Она сопротивляется только несколько секунд. Знает, что это тоже один из моих коронных способов поставить точку в наших препирательствах. Хотя и стараюсь им не злоупотреблять.
Я люблю ее целовать. Почему-то ее губы всегда разного вкуса — то как ваниль, то как горький шоколад, а вот сегодня они на вкус как фисташка со сливками, хотя я абсолютно точно не видел ничего подобного на ее тарелке, а жвачки она не жует из принципа, называя их «маленькими белыми бомбочками из продуктов нефтепереработки».
Она всегда так прижимается, как будто пытается еще больше заполнить меня собой.
И у меня всегда моментально встает, стоит почувствовать сквозь одежду ее охеренную упругую грудь.
Всегда.
Но почему-то не сегодня, блядь.
Потому что мой мозг уже весь сконцентрирован на встрече с Викой. И вместо того, чтобы думать о том, какое сокровище я держу в своих руках — умное, красивое, абсолютно раскрепощенное и почти не ебущее мозг — в моей башке торчит бывшая. Причем «торчит» максимально жестко. Я бы даже сказал, что в эту минуту Вика крепко держит меня за яйца, и от одной этой мысли становится тошно.

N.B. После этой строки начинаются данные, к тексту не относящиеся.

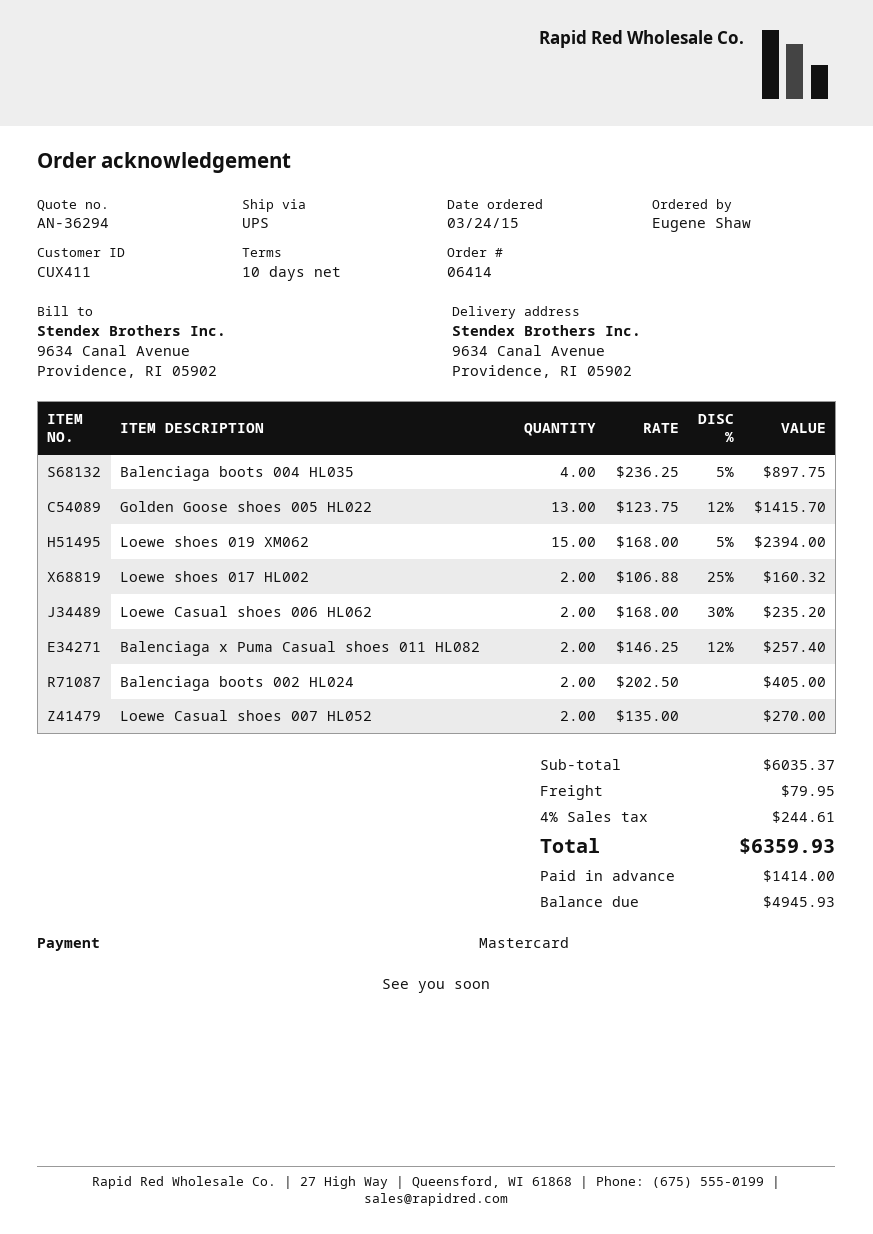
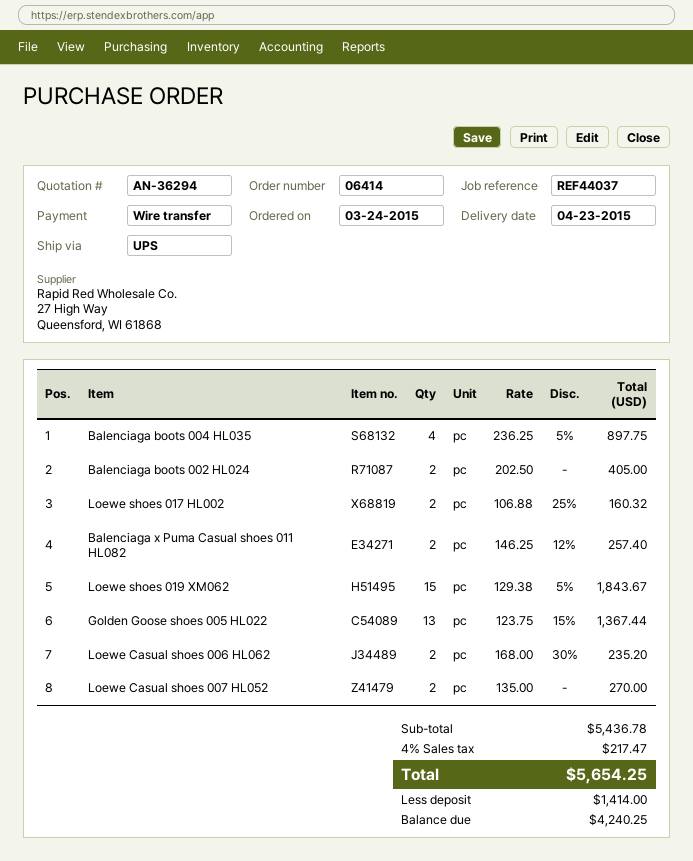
payment method: Mastercard -> bank transfer
Golden Goose shoes 005 HL022: 13 x 123.75 - 12% = 1415.70 -> 13 x 123.75 - 15% = 1367.44
Loewe shoes 019 XM062: 15 x 168.00 - 5% = 2394.00 -> 15 x 129.38 - 5% = 1843.67
subtotal: 6035.37 -> 5436.78
shipping: 79.95 -> none
tax: 4% = 244.61 -> 4% = 217.47
total: 6359.93 -> 5654.25
balance: 4945.93 -> 4240.25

К счастью, я взрослый тридцатишестилетний мужик, и могу держать ситуацию под контролем, даже когда она вот-вот скатится в тартарары. И Катя, потеревшись об меня бедром, отодвигается, чтобы тут же выйти из машины. Я даже дверцу ей не успеваю открыть. Она оббегает машину, но на прощанье снова заглядывает ко мне в окно, звонко чмокает и шепчет:
— Но после всех ваших гангстерских дел, я жду тебя в своей постели, Джонни Диллинджер, или ты будешь иметь дело с очень, о-о-о-очень неудовлетворенной женщиной.
Я соглашаюсь, радуясь, что на этот раз все обошлось.
К счастью, после нашей сегодняшней встречи с Викой, все закончится. Мы подписываем договор, а не обязательство видеться три раза в неделю. Именно так и будет.